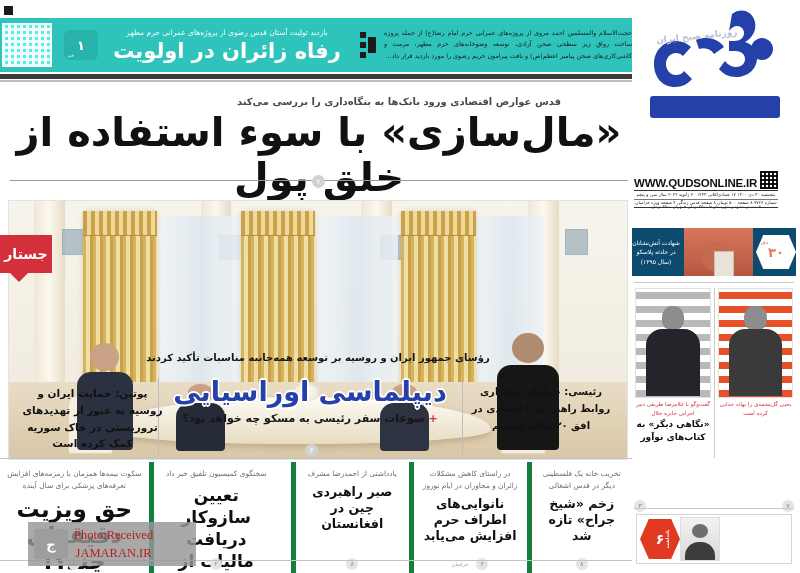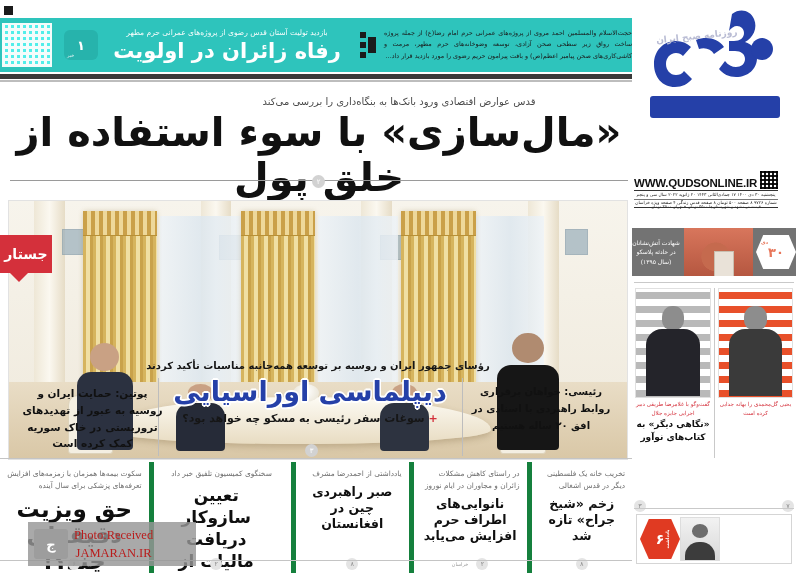--- a/index.html
+++ b/index.html
@@ -79,21 +79,21 @@
     font-size:4.4px;color:#222;line-height:1.5;text-align:center;
     border-top:.6px solid #333;border-bottom:.6px solid #333;padding:1px 0;
   }
   .dateline .row{display:flex;flex-direction:row-reverse;justify-content:space-around;}
   .dateline .row+.row{border-top:.6px solid #777;}
   .price{position:absolute;right:22px;top:204px;width:144px;font-size:4.2px;color:#333;text-align:center;}
 
   
   .lead-kicker{
     position:absolute;right:176px;top:96px;width:450px;
-    text-align:center;font-size:10px;color:#4a4a4a;
+    text-align:center;font-size:10px;color:#4a4a4a;font-weight:bold;
   }
   .lead-title{
     position:absolute;left:4px;top:110px;width:630px;
     text-align:center;font-size:40px;font-weight:bold;color:#111;
     line-height:1.12;letter-spacing:-1px;
   }
   .lead-rule{position:absolute;left:10px;top:180px;width:618px;height:1px;background:#9a9a9a;}
   .pagedot{
     position:absolute;top:175px;width:13px;height:13px;border-radius:50%;
     background:#d2d2d2;color:#fff;font-size:7px;
@@ -153,21 +153,21 @@
     display:flex;align-items:center;justify-content:center;
     font-size:14px;font-weight:bold;
   }
   .jostar::after{
     content:"";position:absolute;left:10px;bottom:-9px;
     border-left:9px solid transparent;border-right:9px solid transparent;
     border-top:9px solid #d4303b;
   }
   .photo-cap{
     position:absolute;left:8px;top:352px;width:620px;
-    text-align:center;font-size:10px;font-weight:bold;color:#161616;margin-top:8px;
+    text-align:center;font-size:10px;font-weight:bold;color:#161616;
   }
 
   
   .diplo-title{
     position:absolute;left:160px;top:378px;width:300px;text-align:center;
     font-size:27px;font-weight:bold;color:#2540a8;line-height:1;
     text-shadow:
       1.6px 0 0 #fff,-1.6px 0 0 #fff,0 1.6px 0 #fff,0 -1.6px 0 #fff,
       1.2px 1.2px 0 #fff,-1.2px -1.2px 0 #fff,1.2px -1.2px 0 #fff,-1.2px 1.2px 0 #fff;
   }
@@ -183,21 +183,21 @@
   .quote-right{
     position:absolute;left:466px;top:383px;width:150px;
     font-size:10px;font-weight:bold;line-height:1.72;color:#111;text-align:center;
   }
   .vrule{position:absolute;width:1px;background:#bdbdbd;}
 
   
   .sb{position:absolute;right:0;top:0;width:172px;height:573px;}
   .orangebar{
     position:absolute;right:4px;top:228px;width:164px;height:48px;
-    background:#737373;overflow:hidden;
+    background:#0c4a6e;overflow:hidden;
     display:flex;flex-direction:row-reverse;align-items:center;
   }
   .ob-text{width:48px;font-size:6px;color:#fff;line-height:1.55;text-align:center;padding-right:4px;}
   .ob-photo{
     flex:1;height:100%;
     background:
       radial-gradient(circle at 46% 60%,#c56a4e 0 30%,rgba(0,0,0,0) 31%),
       linear-gradient(180deg,#d8765c,#b55740);
     position:relative;
   }
@@ -254,21 +254,21 @@
   .numdot{width:12px;height:12px;border-radius:50%;background:#e4e4e4;color:#8b8b8b;font-size:6.5px;display:flex;align-items:center;justify-content:center;}
 
   
   .bottom{
     position:absolute;left:0;top:462px;width:632px;height:111px;
     display:flex;flex-direction:row-reverse;
   }
   .bcol{box-sizing:border-box;padding:6px 7px 0;position:relative;}
   .bcol+.bcol{border-left:5px solid #15803d;}
   .b1{width:24%;} .b2{width:21%;} .b3{width:19%;margin-left:12px;} .b4{width:19%;} .b5{width:17%;}
-  .b-kicker{font-size:7.4px;color:#6d6d6d;line-height:1.62;text-align:right;}
+  .b-kicker{font-size:7.4px;color:#6d6d6d;line-height:1.62;text-align:center;}
   .b-title{font-weight:bold;color:#0f0f0f;text-align:center;line-height:1.3;margin-top:4px;}
   .b1 .b-title{font-size:23px;letter-spacing:-.6px;line-height:1.14;}
   .b2 .b-title{font-size:17px;}
   .b3 .b-title{font-size:12.5px;}
   .b4 .b-title{font-size:12.5px;}
   .b5 .b-title{font-size:12.5px;}
   .b-foot{position:absolute;bottom:3px;left:0;width:100%;text-align:center;}
   .b-foot .d{display:inline-flex;width:12px;height:12px;border-radius:50%;background:#e4e4e4;color:#8b8b8b;font-size:6.5px;align-items:center;justify-content:center;}
   .b-foot .src{font-size:5px;color:#9a9a9a;margin-right:3px;}
   .bottom-rule{position:absolute;left:0;top:458px;width:632px;height:1px;background:#c4c4c4;}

**ACTION ITEM:**
Omit pictures and output the listing exactly.

**EXERCISE RESULT:**
--- a/index.html
+++ b/index.html
@@ -79,21 +79,21 @@
     font-size:4.4px;color:#222;line-height:1.5;text-align:center;
     border-top:.6px solid #333;border-bottom:.6px solid #333;padding:1px 0;
   }
   .dateline .row{display:flex;flex-direction:row-reverse;justify-content:space-around;}
   .dateline .row+.row{border-top:.6px solid #777;}
   .price{position:absolute;right:22px;top:204px;width:144px;font-size:4.2px;color:#333;text-align:center;}
 
   
   .lead-kicker{
     position:absolute;right:176px;top:96px;width:450px;
-    text-align:center;font-size:10px;color:#4a4a4a;
+    text-align:center;font-size:10px;color:#4a4a4a;font-weight:bold;
   }
   .lead-title{
     position:absolute;left:4px;top:110px;width:630px;
     text-align:center;font-size:40px;font-weight:bold;color:#111;
     line-height:1.12;letter-spacing:-1px;
   }
   .lead-rule{position:absolute;left:10px;top:180px;width:618px;height:1px;background:#9a9a9a;}
   .pagedot{
     position:absolute;top:175px;width:13px;height:13px;border-radius:50%;
     background:#d2d2d2;color:#fff;font-size:7px;
@@ -153,21 +153,21 @@
     display:flex;align-items:center;justify-content:center;
     font-size:14px;font-weight:bold;
   }
   .jostar::after{
     content:"";position:absolute;left:10px;bottom:-9px;
     border-left:9px solid transparent;border-right:9px solid transparent;
     border-top:9px solid #d4303b;
   }
   .photo-cap{
     position:absolute;left:8px;top:352px;width:620px;
-    text-align:center;font-size:10px;font-weight:bold;color:#161616;margin-top:8px;
+    text-align:center;font-size:10px;font-weight:bold;color:#161616;
   }
 
   
   .diplo-title{
     position:absolute;left:160px;top:378px;width:300px;text-align:center;
     font-size:27px;font-weight:bold;color:#2540a8;line-height:1;
     text-shadow:
       1.6px 0 0 #fff,-1.6px 0 0 #fff,0 1.6px 0 #fff,0 -1.6px 0 #fff,
       1.2px 1.2px 0 #fff,-1.2px -1.2px 0 #fff,1.2px -1.2px 0 #fff,-1.2px 1.2px 0 #fff;
   }
@@ -183,21 +183,21 @@
   .quote-right{
     position:absolute;left:466px;top:383px;width:150px;
     font-size:10px;font-weight:bold;line-height:1.72;color:#111;text-align:center;
   }
   .vrule{position:absolute;width:1px;background:#bdbdbd;}
 
   
   .sb{position:absolute;right:0;top:0;width:172px;height:573px;}
   .orangebar{
     position:absolute;right:4px;top:228px;width:164px;height:48px;
-    background:#737373;overflow:hidden;
+    background:#0c4a6e;overflow:hidden;
     display:flex;flex-direction:row-reverse;align-items:center;
   }
   .ob-text{width:48px;font-size:6px;color:#fff;line-height:1.55;text-align:center;padding-right:4px;}
   .ob-photo{
     flex:1;height:100%;
     background:
       radial-gradient(circle at 46% 60%,#c56a4e 0 30%,rgba(0,0,0,0) 31%),
       linear-gradient(180deg,#d8765c,#b55740);
     position:relative;
   }
@@ -254,21 +254,21 @@
   .numdot{width:12px;height:12px;border-radius:50%;background:#e4e4e4;color:#8b8b8b;font-size:6.5px;display:flex;align-items:center;justify-content:center;}
 
   
   .bottom{
     position:absolute;left:0;top:462px;width:632px;height:111px;
     display:flex;flex-direction:row-reverse;
   }
   .bcol{box-sizing:border-box;padding:6px 7px 0;position:relative;}
   .bcol+.bcol{border-left:5px solid #15803d;}
   .b1{width:24%;} .b2{width:21%;} .b3{width:19%;margin-left:12px;} .b4{width:19%;} .b5{width:17%;}
-  .b-kicker{font-size:7.4px;color:#6d6d6d;line-height:1.62;text-align:right;}
+  .b-kicker{font-size:7.4px;color:#6d6d6d;line-height:1.62;text-align:center;}
   .b-title{font-weight:bold;color:#0f0f0f;text-align:center;line-height:1.3;margin-top:4px;}
   .b1 .b-title{font-size:23px;letter-spacing:-.6px;line-height:1.14;}
   .b2 .b-title{font-size:17px;}
   .b3 .b-title{font-size:12.5px;}
   .b4 .b-title{font-size:12.5px;}
   .b5 .b-title{font-size:12.5px;}
   .b-foot{position:absolute;bottom:3px;left:0;width:100%;text-align:center;}
   .b-foot .d{display:inline-flex;width:12px;height:12px;border-radius:50%;background:#e4e4e4;color:#8b8b8b;font-size:6.5px;align-items:center;justify-content:center;}
   .b-foot .src{font-size:5px;color:#9a9a9a;margin-right:3px;}
   .bottom-rule{position:absolute;left:0;top:458px;width:632px;height:1px;background:#c4c4c4;}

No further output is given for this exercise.